Выбрать главу

«Бежали журналисты, московские и петербургские (продажные, алчные, трусливые). Кокотки. Честные дамы из аристократических фамилий. Их нежные дочери, петербургские развратницы с накрашенными карминовыми губами. Бежали секретари директоров департаментов, юные пассивные педерасты. Бежали князья и алтынники, поэты и ростовщики, жандармы и актрисы императорских театров… И все лето и все лето напирали и напирали новые».
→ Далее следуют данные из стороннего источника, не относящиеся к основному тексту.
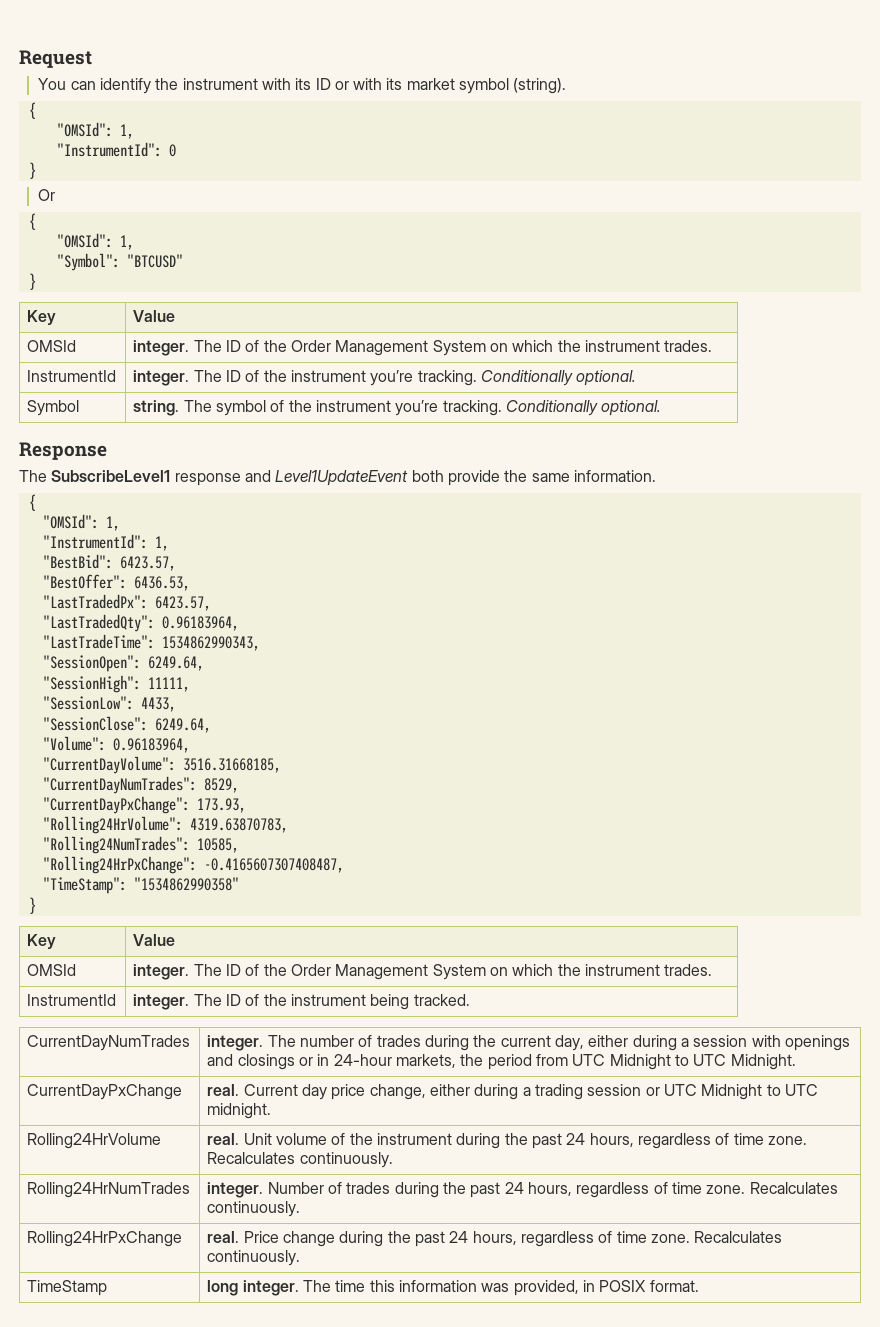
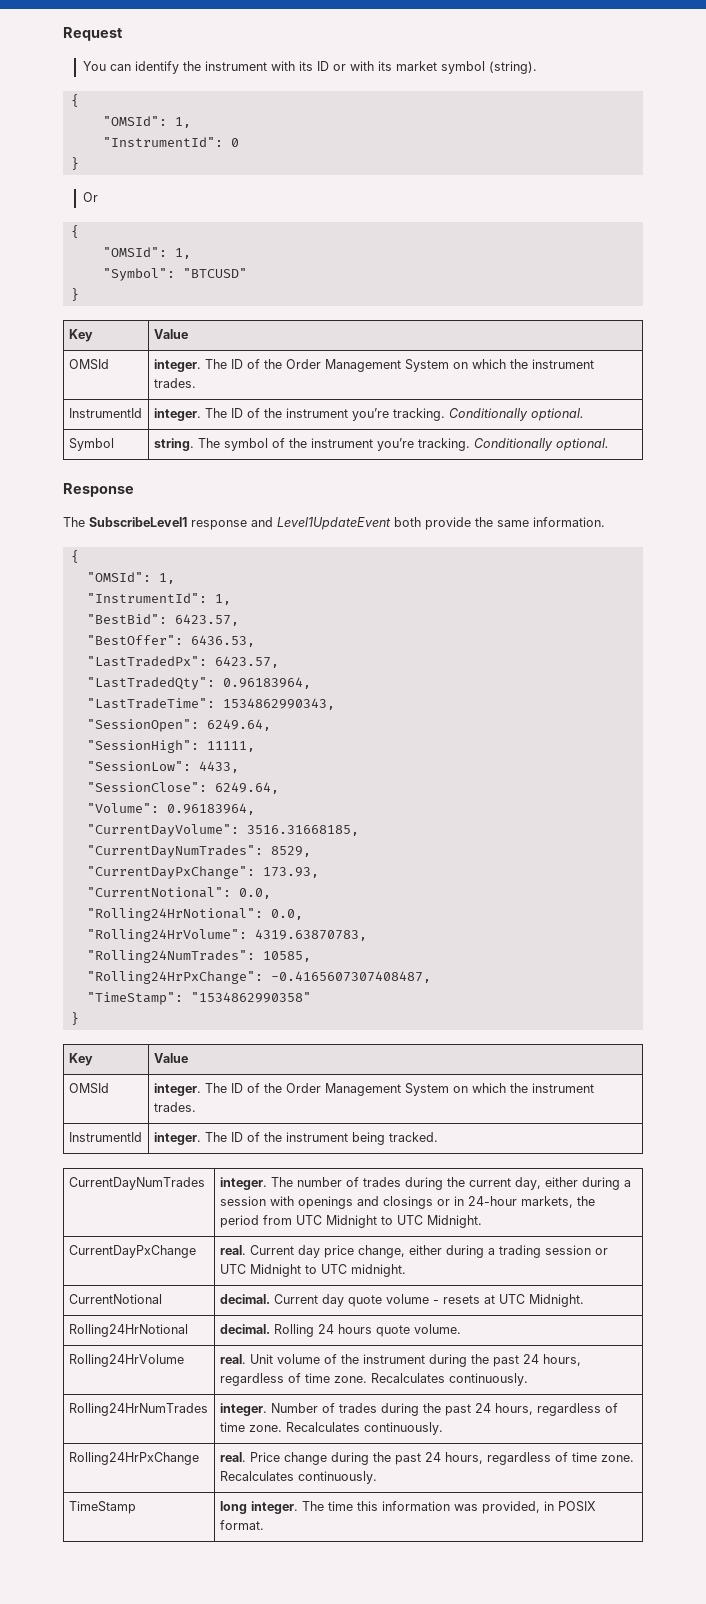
(246, 805) none -> [86,887,271,899] [86,908,303,921] // "CurrentNotional": 0.0, // "Rolling24HrNotional": 0.0,
(272, 1111) none -> [68,1294,162,1304] [219,1294,584,1307] [68,1324,188,1337] [219,1324,461,1337] // CurrentNotional | decimal. Current day quote volume - resets at UTC Midnight. // Rolling24HrNotional | decimal. Rolling 24 hours quote volume.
Торжественно-уничтожающий «гимн» бежавшим противопоставлен сну Алексея Турбина, который этот «гимн» предваряет. Турбину снится Город, «знакомый до слез», и этот Город отделен от бежавших. Он над ними, поверх их, не ими создан, и они предают его. Тема Города в романе звучит как тема исчезающего уклада, типа жизни. В этом смысл сквозного для романа противостояния «огней», света и «тьмы египетской» окружающих Город полей. «Как многоярусные соты дымился и шумел и жил Город Прекрасный в тумане на горах, над Днепром». «Цепочками, сколько хватал глаз, как драгоценные камни, сияли электрические шары, высоко подвешенные на закорючках серых длинных столбов… Горел светом и переливался, светился и танцевал и мерцал Город по ночам до самого утра, а утром угасал и одевался дымом и туманом». «Гимн» завершает важное для Булгакова противопоставление: «Но лучше всего сверкал электрический большой крест в руках громаднейшего Владимира… и он был виден далеко, и часто летом, в черной мгле, в путаных заводях и изгибах старика-реки, из ивняка лодки видели его и находили по его свету водяной путь на Город, к его пристаням».

«Путь» потерян. На эту тему создавалась книга «о великих боях в Киеве». Город, еще теплый со сна, был оставлен на поругание Петлюре. Гибель Города сопровождается зрелищем опустошения и вырождения культуры, которая справляет свой пир во время чумы.

Этот «пир» описан не только в романе Булгакова. Приведем свидетельство одной из тех, кто «бежал» — Н. Тэффи, фельетонами которой зачитывалось булгаковское поколение.

«Первое впечатление — праздник.

Второе — станция, вокзал перед третьим звонком.

Слишком беспокойная, слишком жадная суета для радостного праздника. В суете этой тревога и страх. Никто не обдумывает своего положения, не видит дальнейших шагов. Спешно хватает и чувствует, что придется бросить».

И еще одно наблюдение писательницы, близкое к нашей теме:

«Улицы кишат новоприезжими. Группы в самых неожиданных сочетаниях: актриса из Ростова с московским земцем, общественная деятельница с балалаечником… сын раввина с губернатором, актерик из кабаре с двумя старыми фрейлинами… Так, вероятно, дружно обнюхиваясь, страдая от качки, впервые встретились семь пар чистых с семью парами нечистых на Ноевом ковчеге».

На «Ноевом ковчеге» Киева встретились тогда самые громкие петербургские и московские имена, скрестились самые острые журналистские перья. Театральная жизнь завертелась огоньками бесчисленных кабаре, театриков, студий. Здесь «Летучая мышь» Н. Балиева. Здесь Собинов и Дорошевич, Мандельштам и Вертинский, Аверченко и Кугель, Потемкин и Агнивцев, Вера Холодная и Василевский (He-Буква). Здесь венская оперетта с Корди Милович. В подвале гостиницы «Континенталь» открылось кабаре «Хлам» — художники, литераторы, актеры, музыканты — в «Белой гвардии» «Прах», в подвале гостиницы «Франсуа» — кабаретный театр «Кривой Джимми» (у Булгакова — «Лиловый негр»), тот самый театр «Гротеск», который вызовет позднее у Мандельштама убийственно точную статью — панихиду по культуре, стоящей «на краю пустоты». Будто Петербург 1913 года, Петербург «Бродячей собаки» и «Привала комедиантов» с Михайловской площади имперской столицы переселился на Фундуклеевскую улицу, в такой же расписанный подвал недалеко от киевской Оперы.

«Кривой Джимми» возник из петербургского кабаре «Би-ба-бо», который открыл свои представления в городе «отвратительным антисемитским памфлетом», как сообщает в корреспонденции из Киева Л. Никулин. Затем, не имея успеха, маститый сатириконец Н. Агнивцев преобразует «Би-ба-бо» в «Кривого Джимми» и приглашает в подвал режиссера К. Марджанова. «Джиммисты» организуют «салонный хор», в котором солирует великолепный Ф. Курихин. И «весь Киев», на Крещатике, на Подоле и на Днепре, распевает песенки, родившиеся в артистическом подвале гостиницы «Франсуа»: «Ах, мама, мама, что мы будем делать, когда настанут зимни холода?! У тебя нет теплого платочка, у меня нет зимнего пальта».